I downloaded sqlitebrowser and examined the items.sqlite3 file from this last unsuccessful run. There are indeed a few rows which have a binary BLOB containing bogus data in the mtime column:
Screenshot_20240920_093859
The hex dump shows :19Z at the end, so it looks like part if it would be valid, but the stuff in front is corrupted.
The other columns seem to be fine for these rows, so it doesn't look like a general corruption of the DB, but really just those individual mtime entries. Huh?

@abraunegg
Copy link
Owner

@phlibi
I am seeing that in the file you provided as well.

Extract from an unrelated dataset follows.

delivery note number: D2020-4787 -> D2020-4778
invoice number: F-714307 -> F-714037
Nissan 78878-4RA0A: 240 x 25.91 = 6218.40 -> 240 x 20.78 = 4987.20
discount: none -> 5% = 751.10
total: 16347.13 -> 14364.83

So .. the application is converting this correctly internally - what SQLite version are you running?

Now - I use ZFS myself heavily - potentially maybe even some ZFS|database issue going on?

Does your system use ECC memory? What version of ZFS are you using?

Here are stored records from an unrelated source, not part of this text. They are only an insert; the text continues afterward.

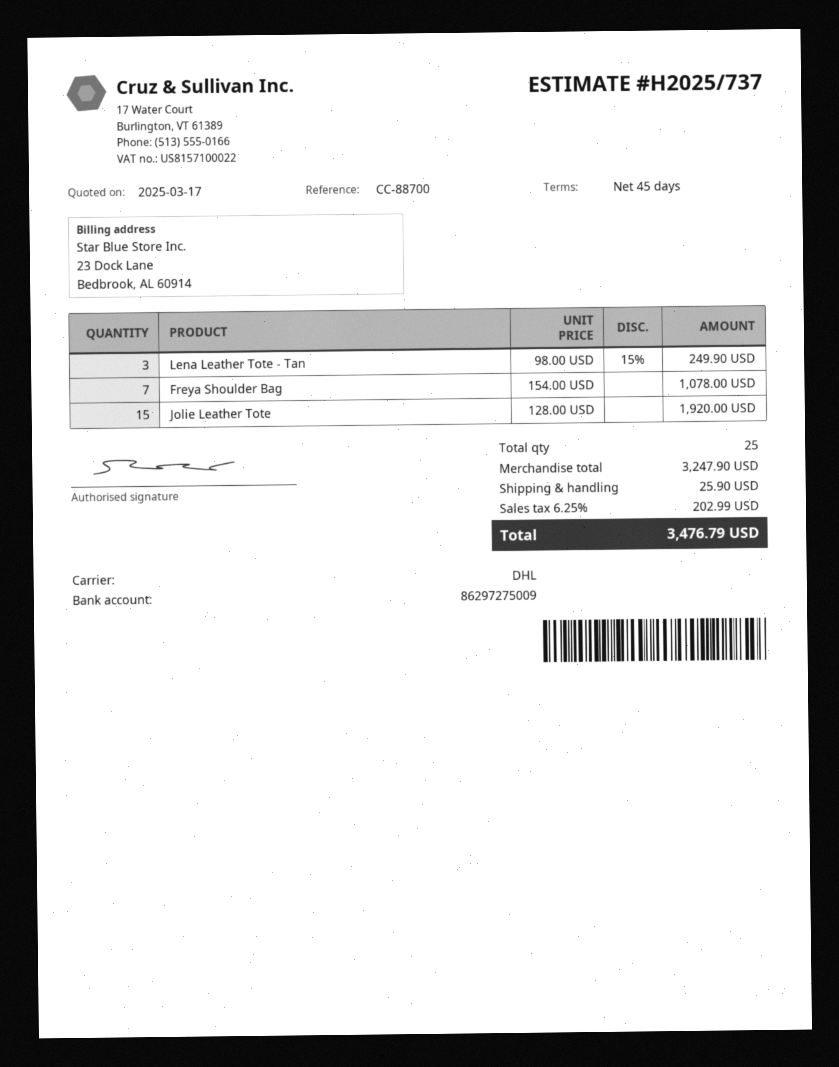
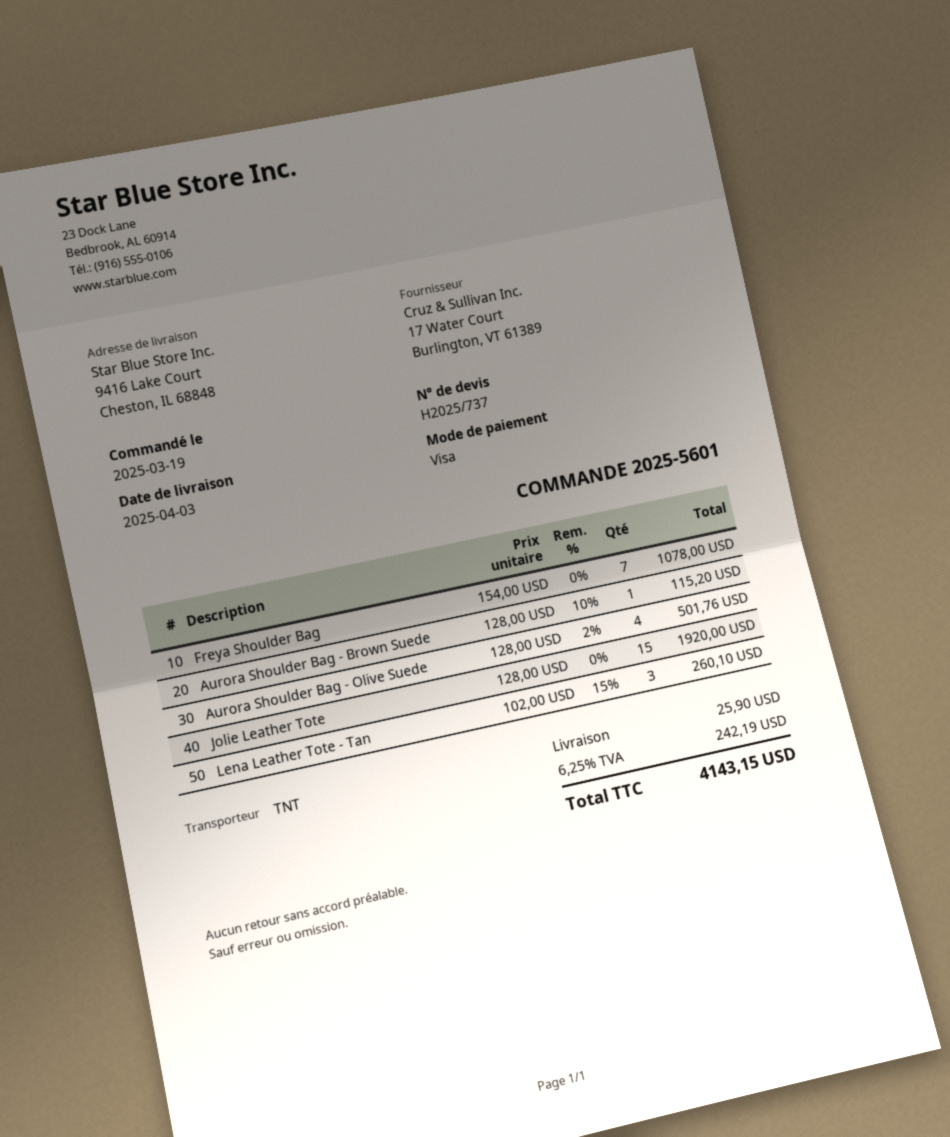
shipping method: DHL -> TNT
Lena Leather Tote - Tan: 3 x 98.00 - 15% = 249.90 -> 3 x 102.00 - 15% = 260.10
Aurora Shoulder Bag - Brown Suede: none -> 1 x 128.00 - 10% = 115.20
Aurora Shoulder Bag - Olive Suede: none -> 4 x 128.00 - 2% = 501.76
tax: 6.25% = 202.99 -> 6.25% = 242.19
total: 3476.79 -> 4143.15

Other cases of ZFS | SQLite corruption: https://forums.unraid.net/bug-reports/stable-releases/sqlite-database-corruption-back-r2566/

so the question is .. is this a true bug? or file system bug ... or a memory bug on your platform?

@abraunegg
Copy link
Owner

@phlibi
What is the recordsize value for where this file resides: /home/phip/.config/onedrive/swxxxin/items.sqlite3 ?

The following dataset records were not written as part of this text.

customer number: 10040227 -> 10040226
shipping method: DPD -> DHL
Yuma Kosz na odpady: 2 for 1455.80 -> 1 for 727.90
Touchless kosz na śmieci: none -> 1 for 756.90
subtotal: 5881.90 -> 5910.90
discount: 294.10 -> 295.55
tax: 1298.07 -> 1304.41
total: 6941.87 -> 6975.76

SQLite default page size is 16KB ... so recordsize=16K should be used to align to this ?

@phlibi
Copy link
Author

phlibi commented Sep 20, 2024

@abraunegg I now reproduced it a few times and it really always affects the mtime entry for a handful of rows. Not always the same amount (one run was indeed completely successful), but always the same and only this column. While a see SQLite as a potential culprit, blaming ZFS or even bad hardware seems to be a bit too easy. I'm running on an ordinary notebook, so no ECC or anything like this.

About the versions and recordsize:

$ apt show libsqlite3-dev | grep Version      # Is this the right package to query?
Version: 3.40.1-2
$ zfs --version
zfs-2.2.6-1~bpo12+1
zfs-kmod-2.2.6-1~bpo12+1
$ zfs get recordsize zroot/data/home
NAME             PROPERTY    VALUE    SOURCE
zroot/data/home  recordsize  128K     default

The recordsize would be far too large, but if I'm not mistaken, this only affects performance.

Just to be sure, I ran the same sync on a completely different (and much older) machine and got the same issue there. This time it was a BAD TIMESTAMP (REGEX FAIL): 2024-Sep-20 10:08:03 (I think the trailing Z is missing). Looking at items.sqlite3, I also see some BLOB mtimes here, so basically exactly the same outcome. This machine is running on ext4 on encrypted LVM and with these versions:

Xubuntu 20.04
Kernel 5.15.0-69-generic
libsqlite3-dev: 3.31.1-4ubuntu0.6

Out of curiosity, I then patched the code a bit, in the hope that it would crash when the broken item is written to the DB, instead of only when it is read:

diff --git a/src/itemdb.d b/src/itemdb.d
index f726d25..a42c987 100644
--- a/src/itemdb.d
+++ b/src/itemdb.d
@@ -657,6 +657,14 @@ final class ItemDatabase {
 
        private void bindItem(const ref Item item, ref Statement stmt) {
                with (stmt) with (item) {
+                       const string mtimeStr = mtime.toISOExtString();
+                       try {
+                               assert(isValidUTCDateTime(mtimeStr), "Bad mtime string: '" ~ mtimeStr ~ "'");
+                       } catch (Exception e) {
+                               writeln("Exception during isValidUTCDateTime assertion: '" ~ mtimeStr ~ "'");
+                               throw e; // Re-throw the exception after logging
+                       }
+
                        bind(1, driveId);
                        bind(2, id);
                        bind(3, name);
@@ -673,7 +681,7 @@ final class ItemDatabase {
                        bind(5, typeStr);
                        bind(6, eTag);
                        bind(7, cTag);
-                       bind(8, mtime.toISOExtString());
+                       bind(8, mtimeStr);
                        bind(9, parentId);
                        bind(10, quickXorHash);
                        bind(11, sha256Hash);

But this was not triggered. So either the corruption really happens inside the SQLite DB, or my patch just doesn't work as expected. As said, I'm never before used D and of course I'm not into your code base deep enough to judge if this is the right place to add such a check. And the right way to do it, either.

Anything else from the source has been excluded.